A oposição e a separação entre as dimensões espiritual e corporal envolvem certo grau de hierarquia. O espiritual é freqüentemente percebido como privilegiado na relação. A própria idéia de “essência” do eu, das “coisas tuas que não mudam”, invocam diferentes importâncias e temporalidades específicas para as duas dimensões. Essa essência ou personalidade individual remeteria à permanência. A vivência corporal, por outro lado, pode ser percebida como mais efêmera, sujeita a mudança e a transformação (ao envelhecimento e a morte, em última instância). A tatuagem traria, portanto, a possibilidade de imprimir certa permanência no efêmero. Ela funciona, nas palavras de uma entrevistada, como um marcador estético contrário à efemeridade das coisas do mundo: “Tudo é passageiro hoje, né... uma tatuagem não. Vai contra isso porque é definitiva, fica pra sempre.” Bia, 18 anos, estudante. A tatuagem, enquanto marca duradoura, sinal não descartável, poderia imprimir na pele algo do qual não se pode despojar-se. A marca não, entretanto, percebida como fixa, como se o tempo não passasse. Há, ao contrário, uma profunda consciência desse tempo, que em muito influi nas escolhas de lugares do corpo passíveis de receber uma tatuagem.

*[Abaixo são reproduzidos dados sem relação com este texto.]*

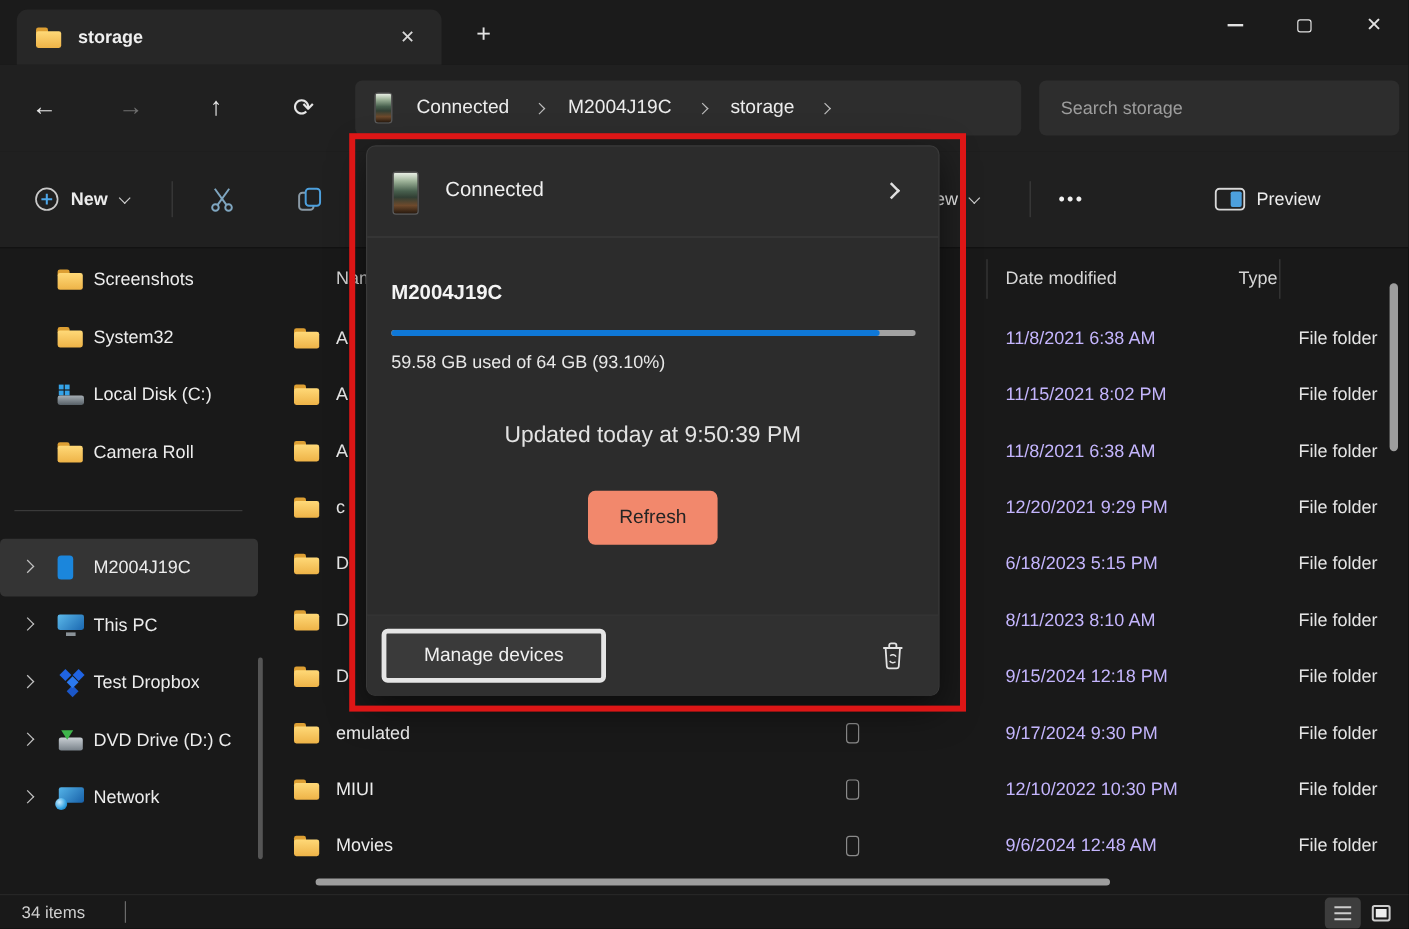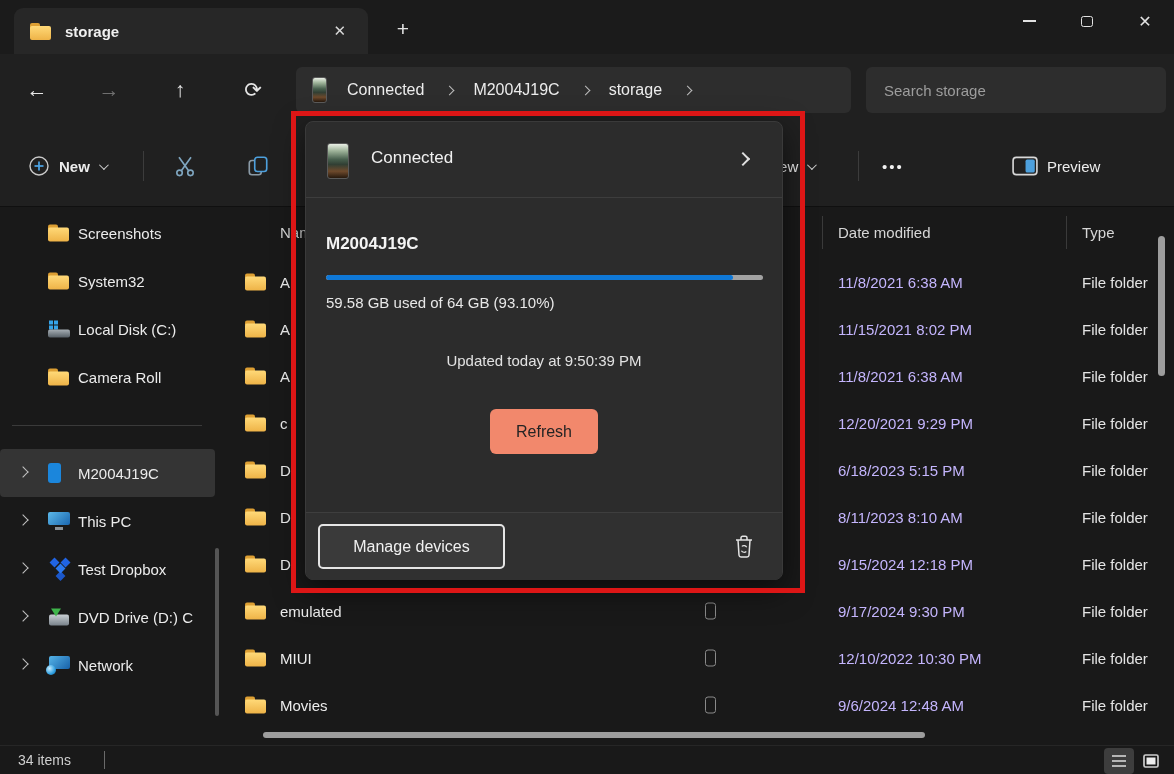--- a/index.html
+++ b/index.html
@@ -292,7 +292,7 @@
     <div class="col-line" style="left:590px;"></div>
     <span class="fh-label" style="left:606px;">Date modified</span>
     <div class="col-line" style="left:834px;"></div>
-    <span class="fh-label" style="left:850px;">Type</span>
+    <span class="fh-label" style="left:800px;">Type</span>
   </div>
 
   <div id="file-rows">

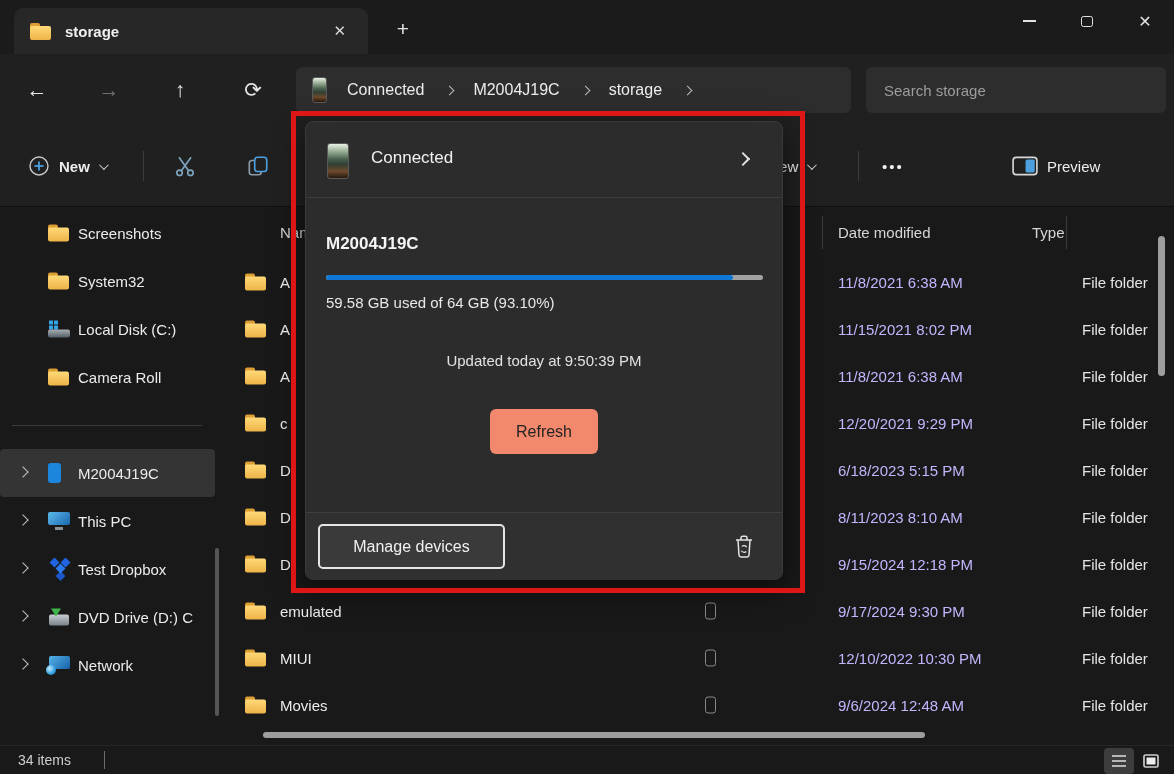--- a/index.html
+++ b/index.html
@@ -127,7 +127,7 @@
   .progress { position:absolute; left:20px; top:153px; width:437px; height:5px; background:#a2a2a2; border-radius:3px; overflow:hidden; }
   .progress-fill { height:100%; background:var(--progress-blue,#0f78d7); border-radius:3px; }
   .popup-usage { position:absolute; left:20px; top:172px; font-size:15px; color:#e8e8e8; }
-  .popup-updated { position:absolute; left:0; top:230px; width:100%; text-align:center; font-size:15px; color:#e2e2e2; }
+  .popup-updated { position:absolute; left:0; top:230px; width:100%; text-align:center; font-size:19px; color:#e2e2e2; }
   .refresh-btn { position:absolute; left:50%; top:287px; transform:translateX(-50%); width:108px; height:45px;
                  background:var(--refresh-coral,#f2886c); border-radius:6px; display:flex; align-items:center;
                  justify-content:center; font-size:16px; color:#242424; }

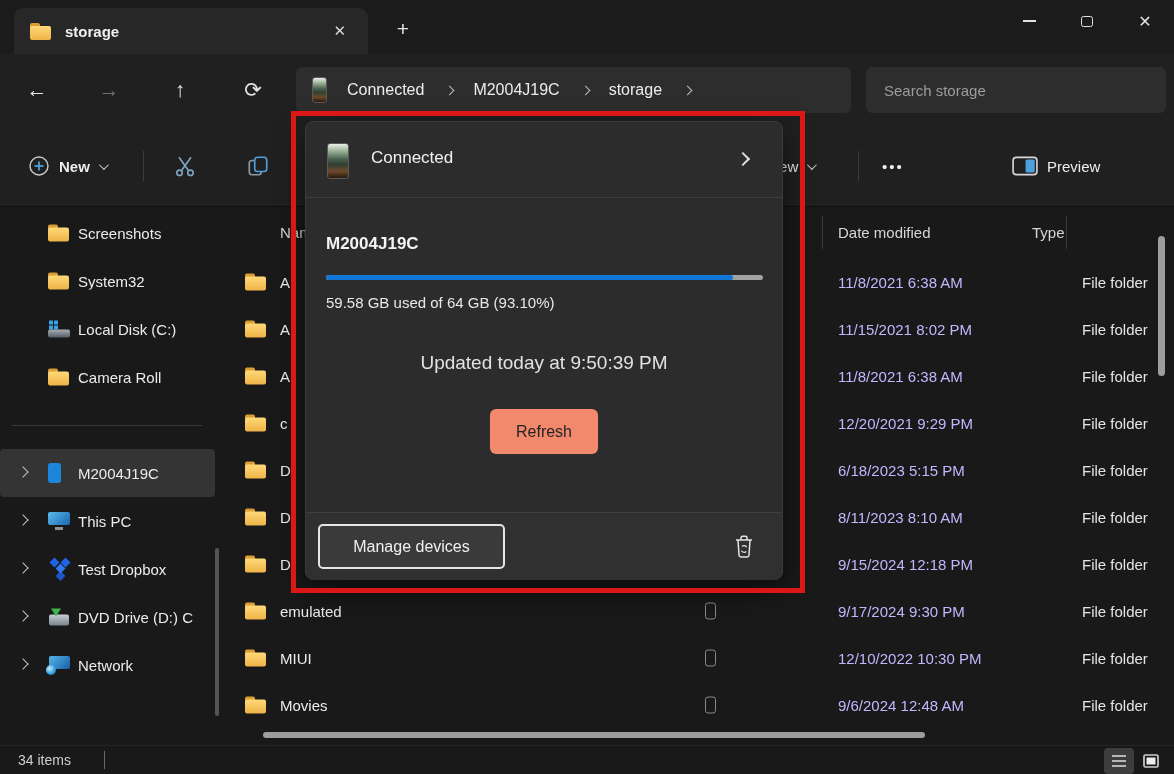--- a/index.html
+++ b/index.html
@@ -134,7 +134,7 @@
   .popup-footer { position:absolute; left:0; top:390px; width:100%; height:68px; background:#303030;
                   border-top:1px solid #3e3e3e; border-radius:0 0 8px 8px; }
   .manage-btn { position:absolute; left:12px; top:11px; width:187px; height:45px; background:#3a3a3a;
-                border:2px solid #e5e5e5; border-radius:5px; display:flex; align-items:center; justify-content:center;
+                border:4px solid #e5e5e5; border-radius:5px; display:flex; align-items:center; justify-content:center;
                 font-size:16px; color:#f0f0f0; }
   .trash-btn { position:absolute; right:26px; top:20px; }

139 As mulheres entrevistadas sempre faziam referência a uma ponderação a respeito do futuro e do envelhecimento do corpo, presente no processo de decisão do lugar do corpo que alojaria a marca da tatuagem: “Tem que ser pensado o lugar pra não ficar deformado quando tu fica velha. É que vai ficar murchinho, sempre, e aí com a tatuagem... tem lugar que não dá porque fica tudo murchinho.” Sabrina, 27 anos, advogada.

O corpo, efêmero e aparentemente menos importante do que a dimensão subjetiva, parece ser, entretanto, reencantado através da tatuagem. Na mesma direção, enquanto os discursos sobre a prática nos remetem a separação entre corpo e mente na história ocidental, também parecem reivindicar que de alguma forma essas duas “entidades” ou “dimensões” sejam interconectadas. Há a idéia da separação, mas o desejo, expresso no próprio uso da marca, da complementaridade e da unicidade.